The first edition of the BP Statistical Review of World Energy may have been published in 1952 – making it the grand old age of 65 this year – but some things remain constant.
“As always, this year’s Statistical Review contains lots of fascinating facts and figures,” says BP’s chief economist, Spencer Dale. “It has established itself as a sort of ‘bible’ of energy statistics for our industry over that period of time.
“I think it plays two key roles: first, by providing timely, objective data of the past year, it helps us make sense of the events we’ve just lived through, and puts it in a broader context.
“Secondly, the historical data that is collected over a period of time provides a context of where we may be headed. As we all know, one of the best ways of knowing where you may be going is having a sense of where you’ve come from.”
So, where did we come from in 2015? And what were the movers and shakers in the energy mix? Here, Dale talks through the headlines:
“The highlight from last year’s data is the fact that the global demand for energy grew relatively slowly, by only 1%. That’s similar to the growth rate seen in 2014, but far slower than the growth rate seen over the last ten years.”
Other than the 2009 recession, the rate of global primary energy consumption in 2015 represented the lowest growth since 1998.

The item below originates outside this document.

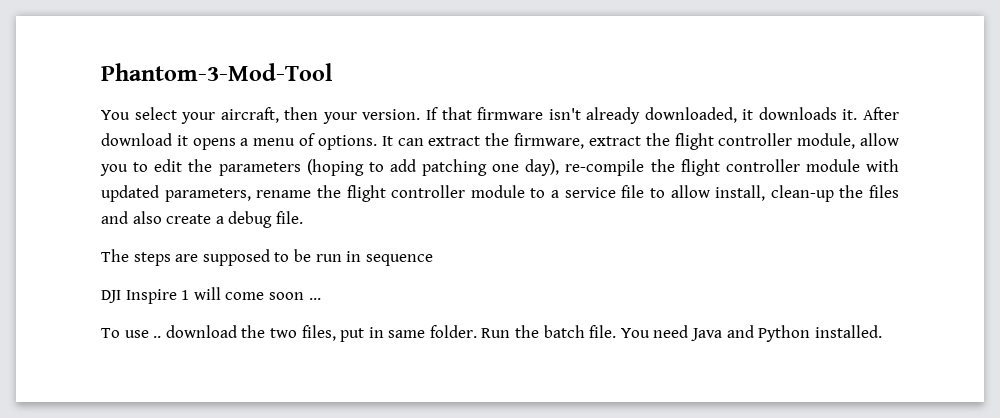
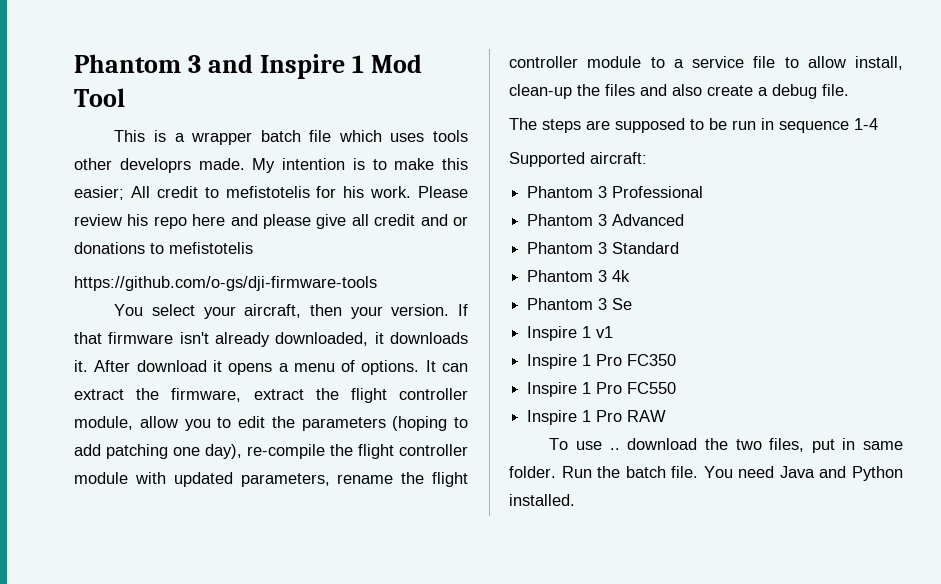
[101,63,333,81] Phantom-3-Mod-Tool -> [74,54,423,79] [74,88,125,107] [114,130,468,145] [74,158,468,173] [74,186,468,200] [74,214,468,229] [74,242,253,254] [74,276,377,291] Phantom 3 and Inspire 1 Mod Tool // This is a wrapper batch file which uses tools other developrs made. My intention is to make this easier; All credit to mefistotelis for his work. Please review his repo here and please give all credit and or donations to mefistotelis // https://github.com/o-gs/dji-firmware-tools
[101,287,321,304] // DJI Inspire 1 will come soon ... -> [854,118,878,130] [509,152,647,167] [527,186,704,198] [527,214,685,226] [527,242,680,254] [527,270,631,282] [527,298,633,310] [527,326,614,341] [527,354,677,369] [527,382,677,397] [527,410,667,425] 1-4 // Supported aircraft: // Phantom 3 Professional // Phantom 3 Advanced // Phantom 3 Standard // Phantom 3 4k // Phantom 3 Se // Inspire 1 v1 // Inspire 1 Pro FC350 // Inspire 1 Pro FC550 // Inspire 1 Pro RAW

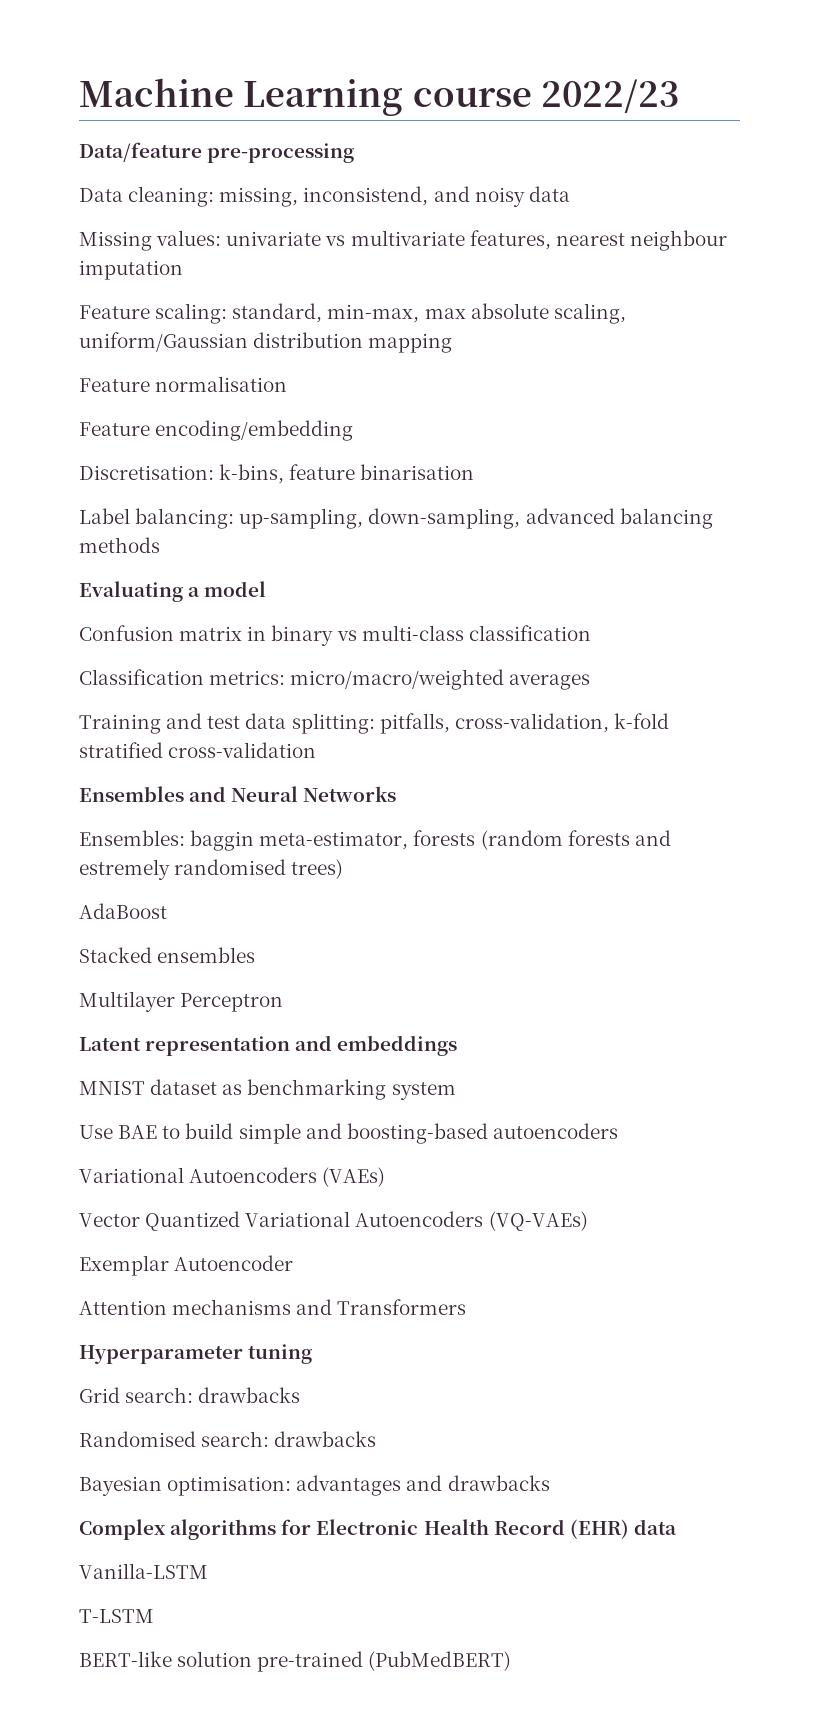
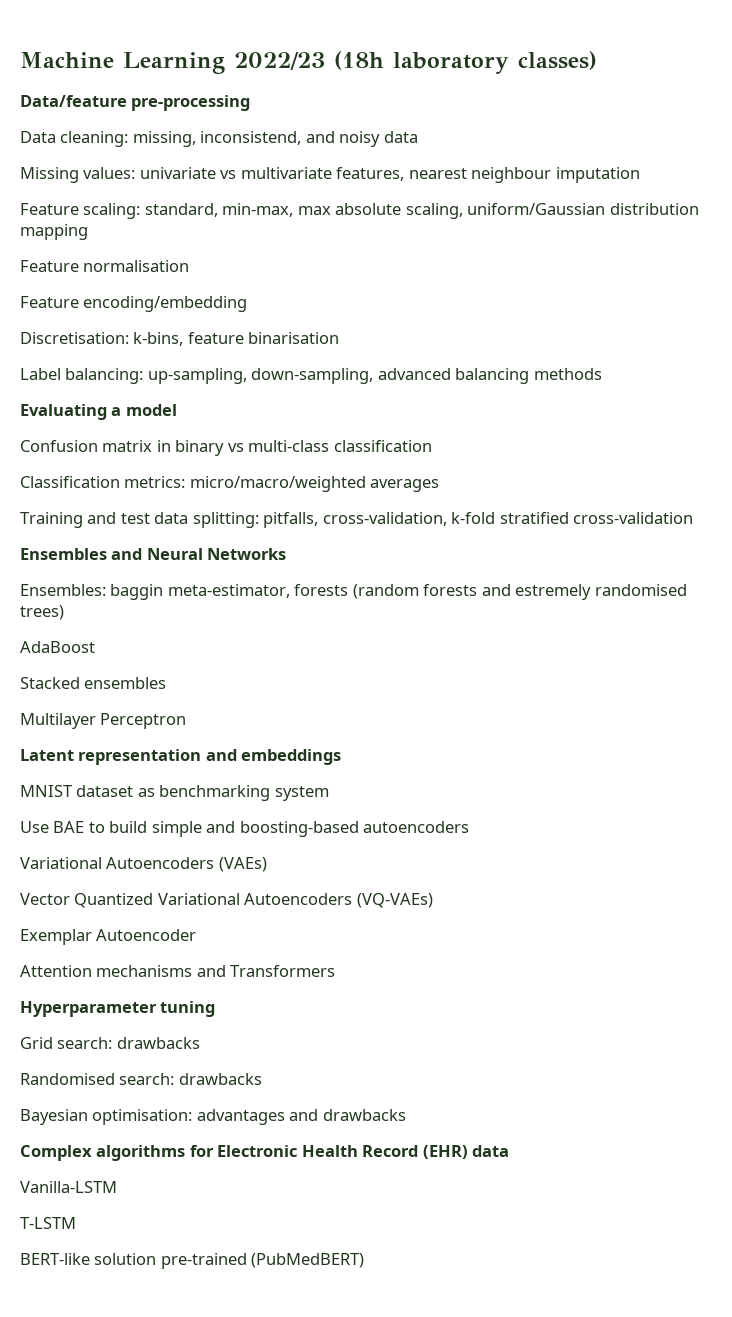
[412,87,532,107] course -> (225, 63) none
(679, 96) none -> [334,51,597,74] (18h laboratory classes)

Primary numbers: percentage change in global primary energy consumption since 2000
“Oil prices fell sharply in 2015 and we could see the oil market responding to that. On the demand side, this fall in prices stimulated strong growth: oil demand grew by around 1.9 million barrels a day last year - that’s almost twice its 10-year average.”
Dated Brent averaged $52.39 per barrel in 2015, down from $98.95 in 2014. This was the lowest annual average since 2004.
Rise and fall: percentage change in Brent oil prices year-on-year since 1985
“The slow growth in energy demand, together with the shift in the fuel mix away from coal towards cleaner, lower carbon fuels, means that growth in carbon emissions essentially stalled in 2015. That’s the slowest growth rate we’ve seen for more than 25 years, other than in the immediate aftermath of the financial crisis.”
Emissions of carbon dioxide from energy consumption increased by only 0.1% in 2015.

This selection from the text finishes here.